Beta- herpesvirinae: caratterizzate da uno spettro d’ospite relativamente ristretto con
latenza tipica a carico delle cellule linforeticolari e forse, della ghiandole a secrezione
esterna, dei reni e di altri organi o tessuti.
Gamma- herpesvirinae: caratterizzate da uno spettro d’ospite che, salvo eccezioni, è
limitato alla famiglia o all’ordine di appartenenza dell’ospite naturale. In generale si tratta
di virus specifici per linfociti B e T e la latenza viene spesso osservata negli organi e nei
tessuti linfoidi.
La latenza costituisce un evento caratteristico delle infezioni erpetiche, particolarmente
studiato nei membri della famiglia alfa- herpesvirinae. In particolare, la localizzazione
primaria nei tessuti di rivestimento, specificatamente nei recettori sensoriali, è seguita da
replicazione e reazione immunitaria, quest’ultima responsabile della regressione dei
sintomi e guarigione clinica. Tuttavia, una quota del virus presente nel sito dell’infezione
sfugge alla reazione immunitaria dell’ospite, e attraverso gli assoni dei neuroni sensitivi,
raggiunge i gangli cranici e spinali. Raggiunto il neurone, il virus vi si localizza nel
relativo nucleo e vi rimane in forma inerte. A tal proposito è stato ipotizzato che il DNA
virale sia presente nei neuroni sotto forma di episomi o plasmidi extracromosomici.
L’interesse della latenza nell’evoluzione delle infezioni da virus erpetici risulta dal fatto
che tale meccanismo è particolarmente efficiente nella loro conservazione in natura in
quanto ne consente la persistenza all’infinito nell’organismo ospite. La presenza di virus
in corso di infezione latente non è dimostrabile con le tecniche virologiche comuni ma
richiede metologie specifiche e ciò che assume maggiore rilevanza è il fatto che, per
effetto di stress esogeni o endogeni, le infezioni latenti si riattivano con conseguente
ripresa della replicazione virale ed escrezione dell’agente. A ragion di ciò gli individui
guariti devono comunque essere considerati quali animali portatori e potenziali diffusori
anche in presenza di immunità rilevabile su base sierologica. Secondo la più recente
tassonomia, nell’eziologia della febbre catarrale maligna sono da chiamare in causa 3
virus distinti ed indicati come Alcelaphine herpesvirus 1, alcelaphine herpesvirus 2 e
ovine herpesvirus 2. Il primo è da ritenere responsabile d’infezione nel bovino europeo e
nord-americano, gli altri vengono invece chiamati in causa come responsabili di infezione
asintomatica dello gnu africano e della pecora europea, che ne costituiscono gli ospiti di
riserva.
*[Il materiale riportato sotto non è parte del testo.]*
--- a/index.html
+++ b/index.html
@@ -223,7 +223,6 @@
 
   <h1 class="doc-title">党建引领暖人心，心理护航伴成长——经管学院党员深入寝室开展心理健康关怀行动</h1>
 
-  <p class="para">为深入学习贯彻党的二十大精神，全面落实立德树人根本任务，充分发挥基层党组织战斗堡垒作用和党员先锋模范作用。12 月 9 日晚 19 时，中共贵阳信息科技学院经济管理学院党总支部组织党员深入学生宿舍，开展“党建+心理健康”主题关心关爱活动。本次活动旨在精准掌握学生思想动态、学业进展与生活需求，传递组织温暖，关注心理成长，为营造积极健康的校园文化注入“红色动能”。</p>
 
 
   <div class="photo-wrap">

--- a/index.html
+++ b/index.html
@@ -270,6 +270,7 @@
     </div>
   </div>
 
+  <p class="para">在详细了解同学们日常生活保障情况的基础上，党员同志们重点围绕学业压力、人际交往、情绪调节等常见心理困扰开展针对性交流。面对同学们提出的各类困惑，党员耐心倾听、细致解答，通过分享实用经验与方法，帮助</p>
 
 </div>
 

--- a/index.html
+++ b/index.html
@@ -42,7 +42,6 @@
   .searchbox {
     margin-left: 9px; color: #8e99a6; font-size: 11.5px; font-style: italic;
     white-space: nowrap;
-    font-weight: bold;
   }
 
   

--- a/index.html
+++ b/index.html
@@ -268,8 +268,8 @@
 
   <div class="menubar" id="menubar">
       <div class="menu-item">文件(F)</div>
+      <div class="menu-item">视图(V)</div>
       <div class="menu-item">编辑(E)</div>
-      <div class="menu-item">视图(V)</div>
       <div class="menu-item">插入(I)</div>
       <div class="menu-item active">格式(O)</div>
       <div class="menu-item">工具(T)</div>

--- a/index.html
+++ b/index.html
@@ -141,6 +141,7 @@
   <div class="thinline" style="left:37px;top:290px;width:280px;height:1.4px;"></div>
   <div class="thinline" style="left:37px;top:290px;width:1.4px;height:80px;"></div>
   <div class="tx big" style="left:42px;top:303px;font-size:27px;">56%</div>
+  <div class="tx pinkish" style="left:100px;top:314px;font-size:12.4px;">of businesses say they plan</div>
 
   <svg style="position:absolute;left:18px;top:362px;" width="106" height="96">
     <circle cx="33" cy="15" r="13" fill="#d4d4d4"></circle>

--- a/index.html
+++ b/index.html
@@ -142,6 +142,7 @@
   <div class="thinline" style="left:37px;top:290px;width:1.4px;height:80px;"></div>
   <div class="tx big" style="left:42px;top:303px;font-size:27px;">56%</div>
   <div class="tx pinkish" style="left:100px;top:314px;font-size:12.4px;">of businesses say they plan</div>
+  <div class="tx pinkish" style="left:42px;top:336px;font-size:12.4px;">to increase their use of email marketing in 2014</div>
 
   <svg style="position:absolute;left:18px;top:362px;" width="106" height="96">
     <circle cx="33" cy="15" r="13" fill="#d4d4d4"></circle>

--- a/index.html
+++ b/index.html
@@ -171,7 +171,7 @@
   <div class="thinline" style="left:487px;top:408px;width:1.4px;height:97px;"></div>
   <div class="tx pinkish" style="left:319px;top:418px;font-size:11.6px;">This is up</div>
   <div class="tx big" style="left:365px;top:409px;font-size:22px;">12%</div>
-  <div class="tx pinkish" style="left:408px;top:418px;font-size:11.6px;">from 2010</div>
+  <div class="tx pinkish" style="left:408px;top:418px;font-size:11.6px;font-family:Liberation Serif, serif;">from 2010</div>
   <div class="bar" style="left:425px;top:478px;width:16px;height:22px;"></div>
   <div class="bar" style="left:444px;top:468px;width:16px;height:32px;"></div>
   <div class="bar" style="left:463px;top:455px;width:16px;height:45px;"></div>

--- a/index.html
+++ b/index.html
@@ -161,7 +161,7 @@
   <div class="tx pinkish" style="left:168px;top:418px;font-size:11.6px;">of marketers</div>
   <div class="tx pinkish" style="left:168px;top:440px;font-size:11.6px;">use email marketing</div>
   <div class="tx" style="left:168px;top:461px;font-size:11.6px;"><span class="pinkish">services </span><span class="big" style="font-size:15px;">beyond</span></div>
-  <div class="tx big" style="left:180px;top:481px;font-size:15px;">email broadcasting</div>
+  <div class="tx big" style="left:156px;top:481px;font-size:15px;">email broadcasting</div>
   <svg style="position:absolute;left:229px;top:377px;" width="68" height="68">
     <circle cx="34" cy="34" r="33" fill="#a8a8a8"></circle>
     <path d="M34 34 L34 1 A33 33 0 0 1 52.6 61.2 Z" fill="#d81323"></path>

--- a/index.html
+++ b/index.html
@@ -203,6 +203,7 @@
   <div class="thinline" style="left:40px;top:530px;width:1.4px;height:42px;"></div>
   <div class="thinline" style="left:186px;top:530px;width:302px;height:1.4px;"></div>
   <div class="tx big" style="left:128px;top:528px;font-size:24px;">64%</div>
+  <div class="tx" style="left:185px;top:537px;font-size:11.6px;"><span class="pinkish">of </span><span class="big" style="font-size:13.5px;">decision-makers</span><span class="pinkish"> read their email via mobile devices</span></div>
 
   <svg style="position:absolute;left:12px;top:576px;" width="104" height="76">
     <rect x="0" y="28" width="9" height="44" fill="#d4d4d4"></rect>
La loro posizione tassonomica è da ritenere del tutto provvisoria in quanto si
tratta di 3 specie distinte ma non definitivamente assegnate alla sottofamiglia gamma-
herpesvirinae. Lo spettro d’ospite è ristretto alle colture cellulari derivate da bovino,
pecora selvatica e cervo. L’effetto citopatico è caratterizzato dalla comparsa di grossi
sincizi che si distaccano dal monostrato lasciando uno spazio libero che può essere
successivamente occupato da cellule normali neoformate. In ordine allo spettro d’ospite
debbono essere sottolineate alcune differenze di comportamento dell’infezione nel
bovino. I dati epidemiologici indicano che questo acquisisce l’infezione dopo contatto
con ruminanti selvatici o con la pecora, e la malattia non si trasmette per contatto diretto
tra bovini. Pertanto i focolai di febbre catarrale maligna sono da riferire a casi multipli di
malattia insorgenti su animali contemporaneamente esposti ad un’unica fonte di
infezione.
L’epidemiologia di questa patologia è dominata da alcuni fatti salienti. Il primo si
riferisce al comportamento del bovino domestico quale possibile fondo cieco di infezione
nella diffusione della malattia. In effetti, esso assume la malattia da ospiti di riserva e la
malattia conseguente evolve in forma grave e letale ma poco o nulla trasmissibile per
contatto diretto fra bovini domestici. Inoltre, è noto che la comparsa di casi multipli di
malattia nel bovino consegue al contatto con la pecora, ma il tentativo di isolamento di
eventuali virus e di trasmissione sperimentale alla pecora sono finora rimasti senza
effetto. Un ulteriore elemento saliente nell’epidemiologia della febbre catarrale maligna è
fornito dalla constatazione che i virus sono strettamente associati ai linfociti e ciò ne
condiziona la scarsa trasmissibilità in quanto la breve sopravvivenza dei linfociti al di
fuori dell’ospite determina una altrettanto breve conservazione nell’ambiente. Il
complesso di dati disponibili consente di ipotizzare quanto segue: nei selvatici con
viremia in atto non si verifica escrezione del virus con le urine e la saliva, ma per mezzo
del secreto oculo-nasale e ciò si osserva nei soggetti di età inferiore ai 3 mesi. Ciò
condiziona l’alta frequenza delle trasmissioni da parte di giovani selvatici, le quali si
interrompono drasticamente in coincidenza della comparsa di IgA nel secreto oculo-
nasale. Nei selvatici, la trasmissione orizzontale fra giovani è integrata dalla possibilità di
infezione verticale che compensa l’assenza di contagiosità della malattia fra gli adulti.
Nel bovino domestico la situazione appare completamente diversa nel senso che, da un
lato la febbre catarrale maligna perde il carattere della contagiosità e dall’altro, la
possibilità di trasmissione verticale della malattia è notevolmente ridotta per l’alta letalità
della malattia stessa. Tuttavia, nei rari casi a decorso atipico con sopravvivenza dei colpiti
e viremia intermittente, trasmissione verticale si verifica anche in questa specie.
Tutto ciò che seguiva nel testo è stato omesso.